Tuesday, May 15, 2007

Anniversaries

I promised a post on the anniversaries I eluded to so here it is. Although, I have to mention this first: something happened to my computer and I lost EVERYTHING document/picture/music wise. It’s really kinds of weird. If anyone has a clue how I can get them back, please let me know. I am pretty sure it is all gone forever…and it is the pictures that break my heart. All my important documents are burned on CDs and what I lost wasn’t totally important, but I did lose part 3 and the beginning of part 4 of my ED articles for YMX, I lost my resume and some other stuff I was in the process of burning onto CD. I lost everything on iTunes. THAT is a killer.

I had emailed Rob about the dates and when he asked me about them yesterday I didn’t know what to say. I still don’t. Seven years ago yesterday, I spent a few hours in the ER talking my way OUT of being admitted to the psych ward after a half hearted suicide attempt. Half hearted may not be the right words. More of…part way through I snapped out of whatever zone I was in and stopped. It was a definite if one Prozac is good then several more must be better, didn’t put any real thought into it thing. It seemed like a perfectly normal thing to do. Get up, go to church, call my mom and grandmother and tell them Happy Mother’s Day, hang up and take a bunch of pills.

It was impulsive and yet and the same time I lied to Marc when I walked out his door for the next to the last time and told him I was safe when I knew it wasn’t true. It kind of became a thing the last few weeks…verbally contracting for safety. To my “credit,” I did call him later and told him I lied…but that I was OK. It’s not like he didn’t know I was constantly counting my Prozac leading up to what happened. I told him. My guess is I figured if I talked about it, it might prevent me from actually doing anything about it.

Seven years later I have no clue what I feel about it. Part of the time I am really glad I snapped out of it because there are things the last seven years I wouldn’t have missed for anything. Part of the time I could kick myself for snapping out of it and absolutely wish if I hadn’t carried it out then that I would have in 2003.

It hasn’t 100% occupied my thoughts and I am still not sure if I feel regret about not doing enough to kill myself that day or not. You’d think I’d have more to say this far removed from the whole thing…but I don’t.

The other anniversary is Thursday. It will have been seven years since my last session with Marc. I guess that is where I regret a lot of things…mainly for really clamming up for almost five months. Not that I didn’t talk in that time…but the day he told he’d be leaving we might as well have quit seeing him then. He knew how absolutely devastated I was, he knew that I couldn’t deal with it and, for better or worse, he allowed me to rely on the written word to tell him all that. The second he tried to bring the subject up I would shut down. Stupid and immature I know…but I didn’t know how to handle it. I still maintain telling me 5 months before the fact was not the smartest thing to do and I would love to know his thinking.
I really try and not paint that time all nice and rosy because it wasn’t. There were days I pretty much plopped down on the couch and simply wanted to sleep because I was exhausted. I guess the no food and at times exercising my head off will do that to a person. I remember once he told me that was OK and if I needed to sleep I could sleep…but really couldn’t do that and have him watch me sleep for an hour! I ended up in the ER pretty much once a month the whole time I saw him for one reason or another. When he suggested meds the evaluation I went through at Kaiser was awful. I put him off for months and after what happened, I probably should have kept blowing the suggestion off!

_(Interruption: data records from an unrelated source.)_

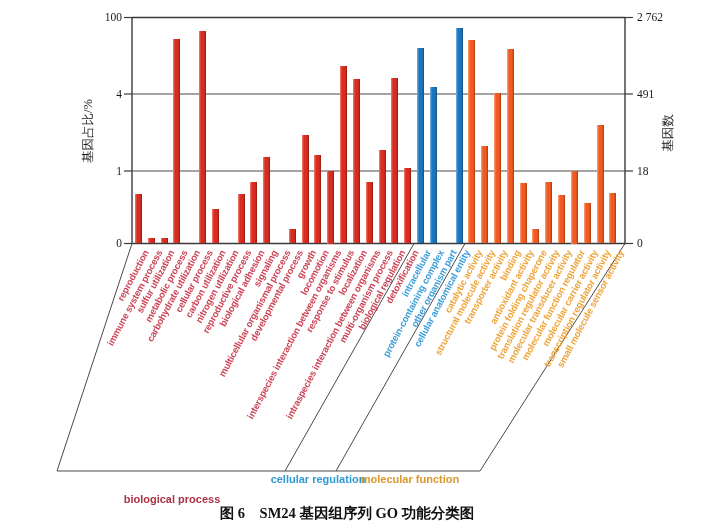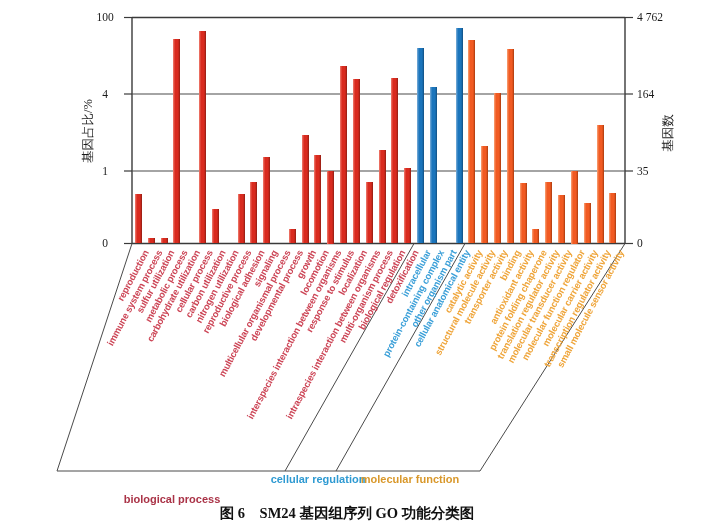--- a/index.html
+++ b/index.html
@@ -17,7 +17,7 @@
     position:absolute;font-family:"Liberation Serif","DejaVu Serif",serif;
     font-size:11.5px;color:#1a1a1a;line-height:13px;
   }
-  .ytick-left{width:34px;text-align:center;}
+  .ytick-left{width:34px;text-align:right;}
   .ytick-right{text-align:left;}
   .axis-title{
     position:absolute;font-family:"Liberation Serif","DejaVu Serif",serif;

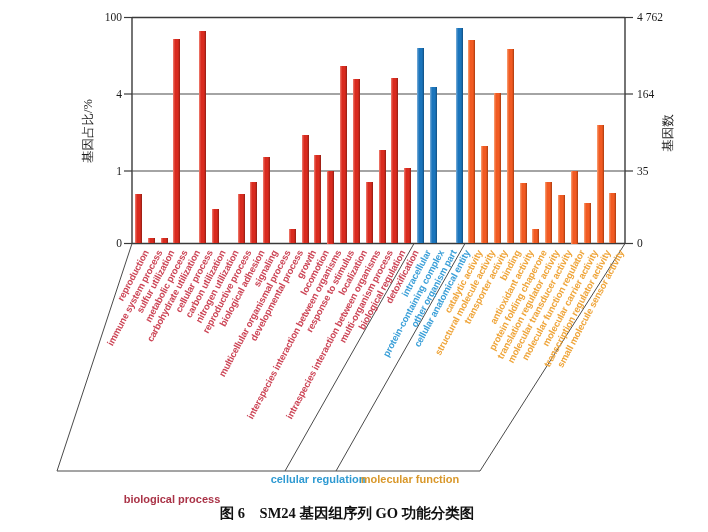--- a/index.html
+++ b/index.html
@@ -153,7 +153,7 @@
       <div class="ytick ytick-left" style="left: 88px; top: 237px;">0</div>
     </div>
   <div id="yticks-right">
-      <div class="ytick ytick-right" style="left: 637px; top: 11px;">4 762</div>
+      <div class="ytick ytick-right" style="left: 637px; top: 11px;">2 762</div>
       <div class="ytick ytick-right" style="left: 637px; top: 87.5px;">164</div>
       <div class="ytick ytick-right" style="left: 637px; top: 164.5px;">35</div>
       <div class="ytick ytick-right" style="left: 637px; top: 237px;">0</div>

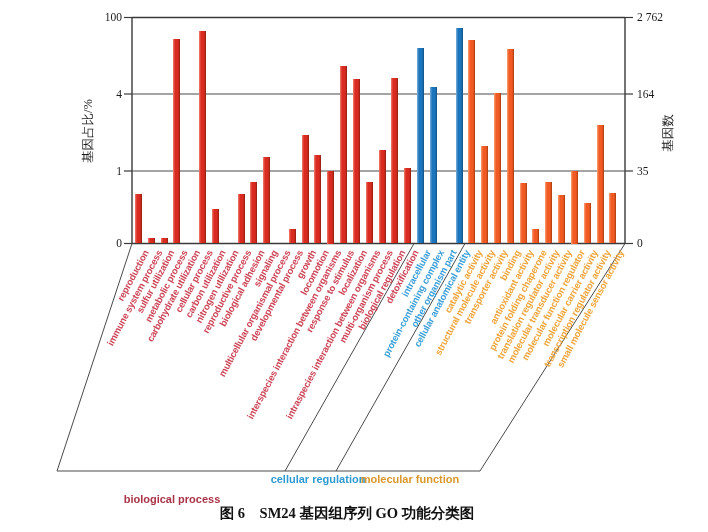--- a/index.html
+++ b/index.html
@@ -154,7 +154,7 @@
     </div>
   <div id="yticks-right">
       <div class="ytick ytick-right" style="left: 637px; top: 11px;">2 762</div>
-      <div class="ytick ytick-right" style="left: 637px; top: 87.5px;">164</div>
+      <div class="ytick ytick-right" style="left: 637px; top: 87.5px;">491</div>
       <div class="ytick ytick-right" style="left: 637px; top: 164.5px;">35</div>
       <div class="ytick ytick-right" style="left: 637px; top: 237px;">0</div>
     </div>

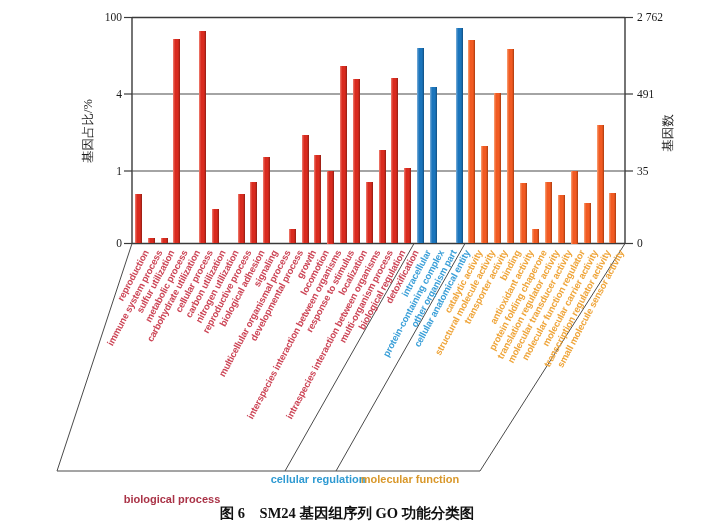--- a/index.html
+++ b/index.html
@@ -155,7 +155,7 @@
   <div id="yticks-right">
       <div class="ytick ytick-right" style="left: 637px; top: 11px;">2 762</div>
       <div class="ytick ytick-right" style="left: 637px; top: 87.5px;">491</div>
-      <div class="ytick ytick-right" style="left: 637px; top: 164.5px;">35</div>
+      <div class="ytick ytick-right" style="left: 637px; top: 164.5px;">18</div>
       <div class="ytick ytick-right" style="left: 637px; top: 237px;">0</div>
     </div>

But, for all the “red flags” that supposedly were there (according to my therapist when I went to Remuda the first time)…there are a few things that I will be eternally grateful for:
1. He took me on when even though I told him I was pretty much forced to be there and was only about 30% sure I wanted to be there.
2. He didn’t expect me to give up any behaviors until I was ready. This may have been not such a good thing, but didn’t seem any different than what my friends’ therapists were doing. Obviously the goal is to stop, but at that point, there would have been no way I could have stopped. I managed around 12 days (in a row) at one point, but that was it.
3. He instinctively knew when I needed a call. There were a few occasions where I hadn’t called him (hadn’t needed to really) and he called me. The two times that stand out are before the icky evaluation at Kaiser. I was really anxious and about 11 PM my phone rings. Considering I wasn’t falling asleep until 2 or 3 in the morning it figures it was the one night I fell asleep early! Just before he left to go out of town Easter 2000 he told me not to isolate. My car was in the shop and so that really impacted what I could do and where I could go except for Easter stuff with Gina’s family. Over the weekend he called me from wherever he and his family were for Easter to check up on me.

You’d think seven years later I’d be over it. It’s been a long time and I wouldn’t trade Rob for anything. In fact, the last couple years the date has come in gone and I have thought about it, but it hasn’t had me on edge, anxious, shaky…whatever it is that’s going on.